What I really want to do is dimensionalize the characters even more than we have so far. If you thought of [the show] as a four-chapter story — I have a circular story model in which stories are generally kind of four beats long — it’s in the third one that major changes occur and have consequences. You get plunged across a threshold in the first act. The second act causes you to adapt and have all kinds of strange, wonderful experiences. But it’s in the third or fourth chapters where a hero actually has to ask himself some tough questions. You can’t be a goofball, erratic underdog in your third season. You can have low ratings, but you can’t be enfant terrible. We have to answer the question, “So what?”
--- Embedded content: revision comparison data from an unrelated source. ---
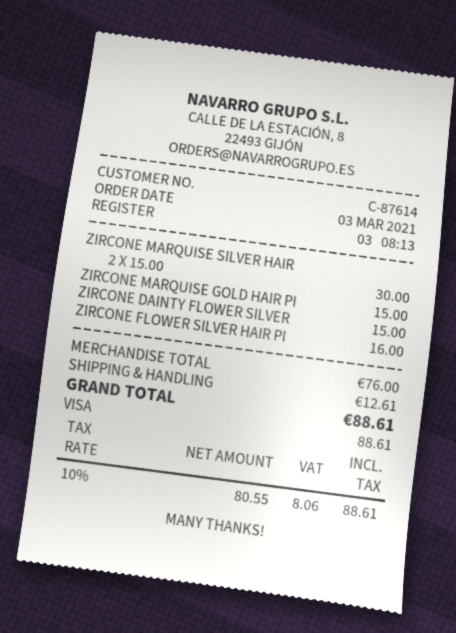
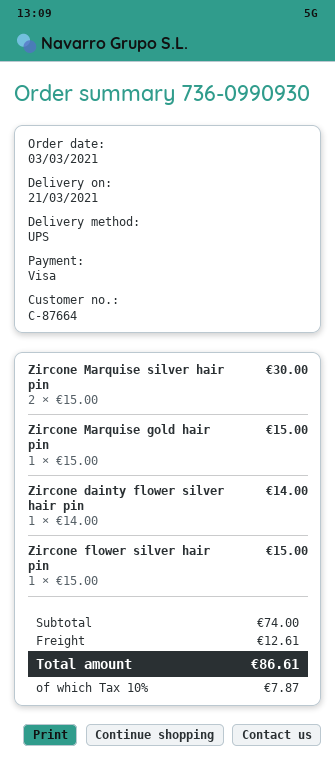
customer number: C-87614 -> C-87664
ZIRCONE DAINTY FLOWER SILVER: 1 x 15.00 = 15.00 -> 1 x 14.00 = 14.00
ZIRCONE FLOWER SILVER HAIR PI: 1 x 16.00 = 16.00 -> 1 x 15.00 = 15.00
subtotal: 76.00 -> 74.00
tax: 10% = 8.06 -> 10% = 7.87
total: 88.61 -> 86.61

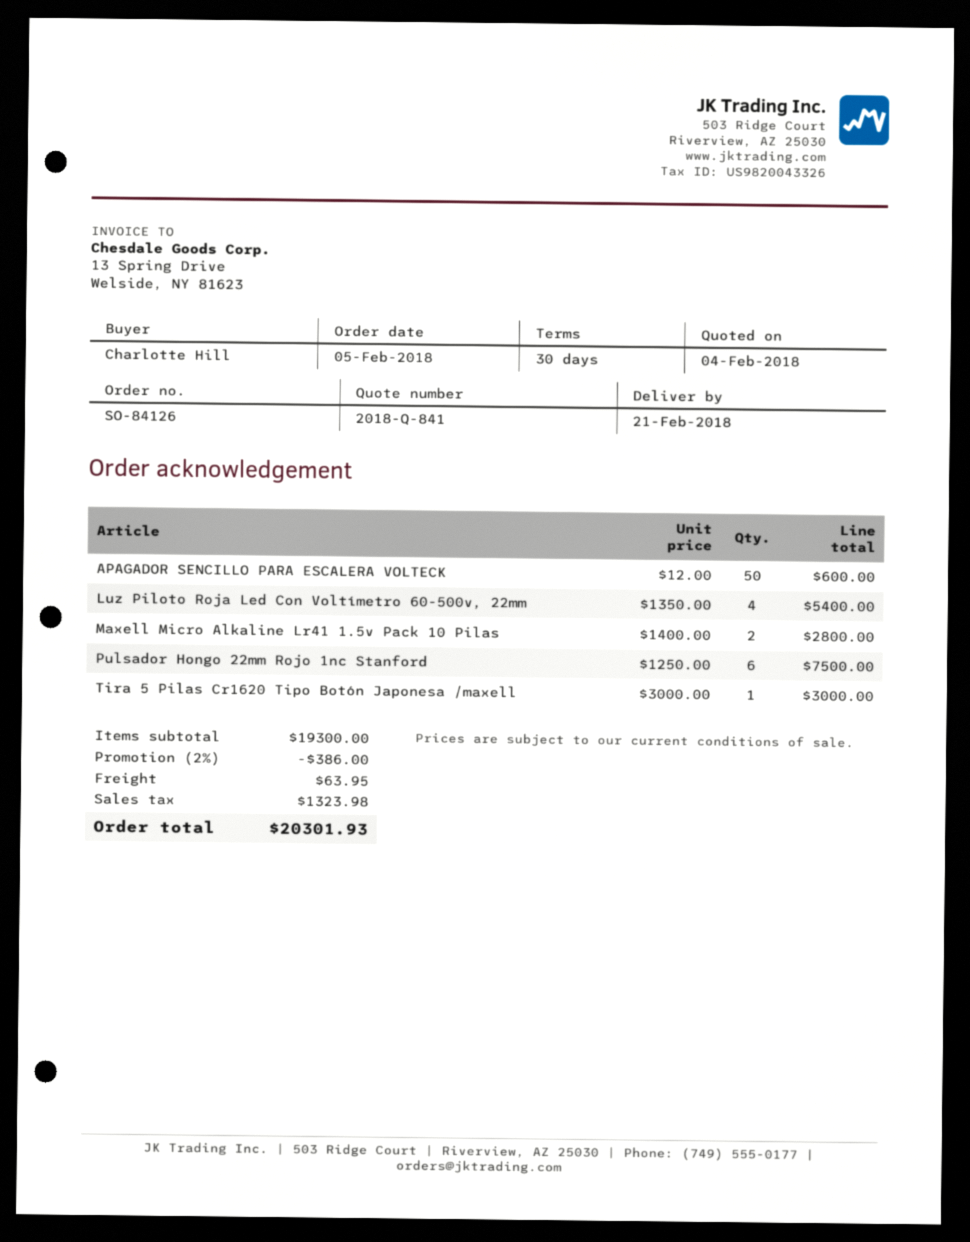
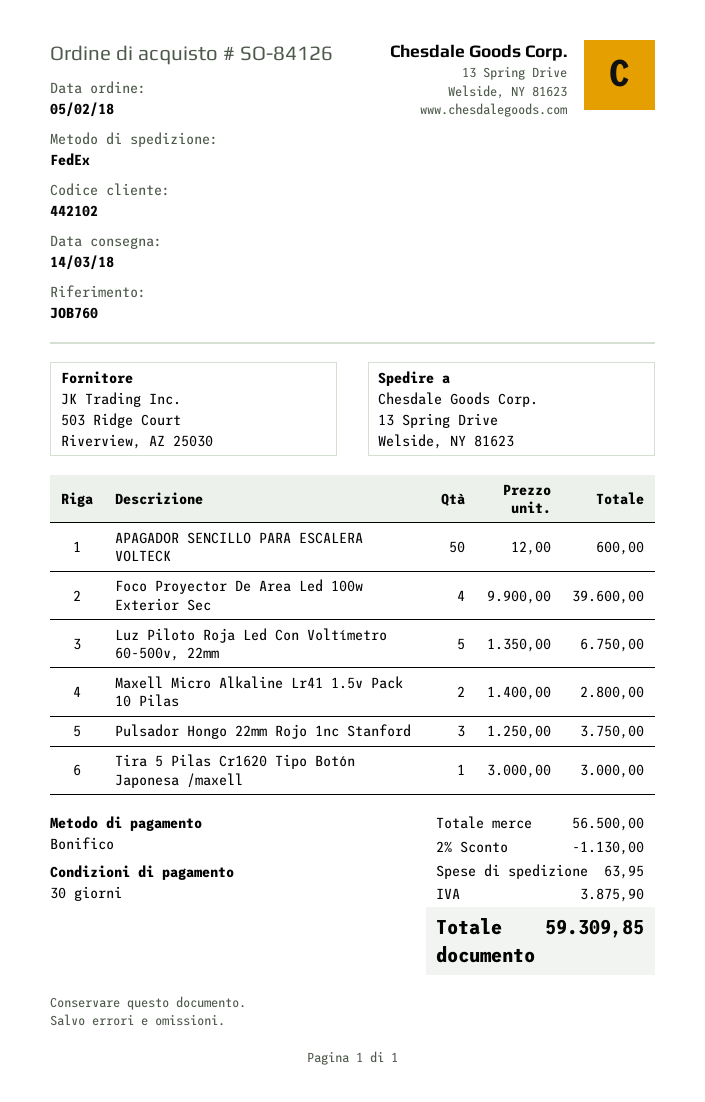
delivery date: 2018-02-21 -> 2018-03-14
Luz Piloto Roja Led Con Voltímetro 60-500v, 22mm: 4 x 1350.00 = 5400.00 -> 5 x 1350.00 = 6750.00
Pulsador Hongo 22mm Rojo 1nc Stanford: 6 x 1250.00 = 7500.00 -> 3 x 1250.00 = 3750.00
Foco Proyector De Area Led 100w Exterior Sec: none -> 4 x 9900.00 = 39600.00
subtotal: 19300.00 -> 56500.00
discount: 2% = 386.00 -> 2% = 1130.00
tax: 1323.98 -> 3875.90
total: 20301.93 -> 59309.85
So it’ll be a heavier focus on ensemble.
Yes, but it can’t as simple as doing less of what was cool. If we take our foot off the clutch, we gotta put it on the gas somewhere else, otherwise you’re just watering down a good show. I’m happy to say that right now, I don’t entirely have specifics about what that means. I’m not like George Lucas, going like, “Jar Jar is going to become a Jedi, and that’s gonna change everything.” I think of these things in a very kind of organic, improvisational way. I don’t like the idea of overcorrection, but I get bored with my own stuff. I try to change one major thing that I do each season so far. The first season, I was just defending my show against the world, including all of my employees who were going home by 6 p.m. and wondering why they weren’t involved in the show at all. I was writing in my underwear at home. Second season, because that had to stop, I invited my very talented writers into my horrible psychotic process, and everyone was going like, “Oh, I’m going home at 3 in the morning.” I was learning how to collaborate. In the third season, I’d like to nut up one level higher and actually try to plan some things ahead in terms of story and character. [I'd like to] sit down and say, “OK, it’s the third season. How’s the third season going to end?” And then work backwards from that, just a little bit. Just 8 percent more than we’ve been doing.
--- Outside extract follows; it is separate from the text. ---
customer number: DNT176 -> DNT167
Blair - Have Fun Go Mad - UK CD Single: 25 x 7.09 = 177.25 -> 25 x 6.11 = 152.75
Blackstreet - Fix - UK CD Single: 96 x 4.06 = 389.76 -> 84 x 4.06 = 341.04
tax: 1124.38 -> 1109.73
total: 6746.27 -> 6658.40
I think that will create radical sweeping, fundamental changes to the show’s DNA that should simultaneously make the show feel a little more dependable without making it feel predictable to the people who love it….We’ve actually hit a tipping point there, in terms of storytelling: The future is more important than the past. [Laughs] All of that sounds ridiculous, but we take our show very seriously because that’s what people in TV are supposed to do. You want the show to be stupid, but you don’t want to feel stupid watching it.
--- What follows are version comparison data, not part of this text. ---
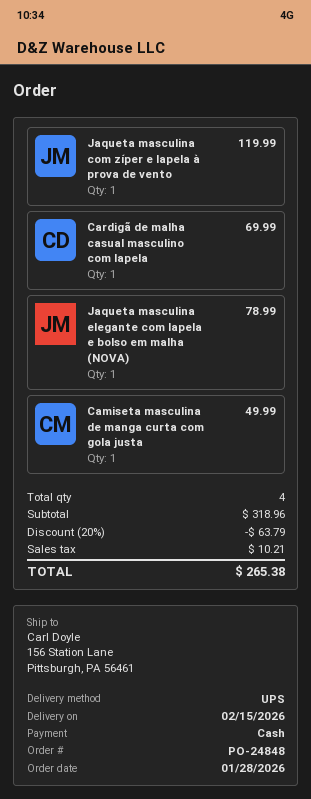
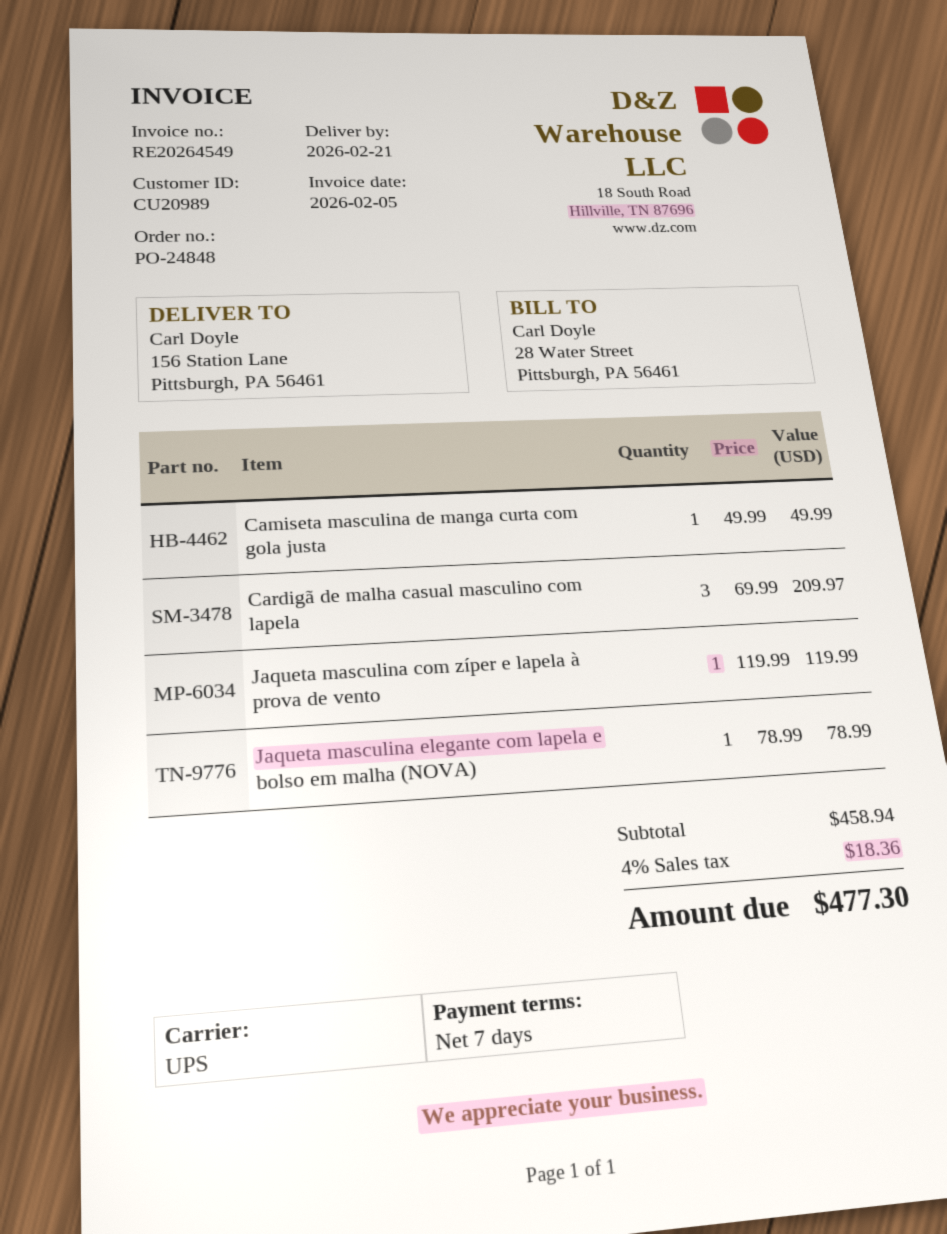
delivery date: 2026-02-15 -> 2026-02-21
Cardigã de malha casual masculino com lapela: 1 for 69.99 -> 3 for 209.97
subtotal: 318.96 -> 458.94
discount: 20% = 63.79 -> none
tax: 10.21 -> 18.36
total: 265.38 -> 477.30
Just because he was such a standout this season, I have to ask: What’s going to happen with Ken Jeong’s character, Chang?
What I tried to do from season 1 to season 2 is free him up a little bit because I didn’t want to be guilty of constraining the character or the actor at all. I also didn’t want to get into a template of Chang being the Spanish teacher every week. There’ve been all kinds of reasons that I needed him out of the role of an authority figure, but now that we’ve established that there can be a certain amount of forward movement in each season, I’m actually interested in returning that character to a position of authority. I felt like there was a lot of fun to that. There was an inherent irony to that. When I watch Ken Jeong in The Hangover, a big part of why it’s funny is that he’s naked and jumping out of a trunk, but then when the character comes back, he’s in a suit. He’s in charge of whether you live or die. I want to give his character more opportunities in terms of his role in the group.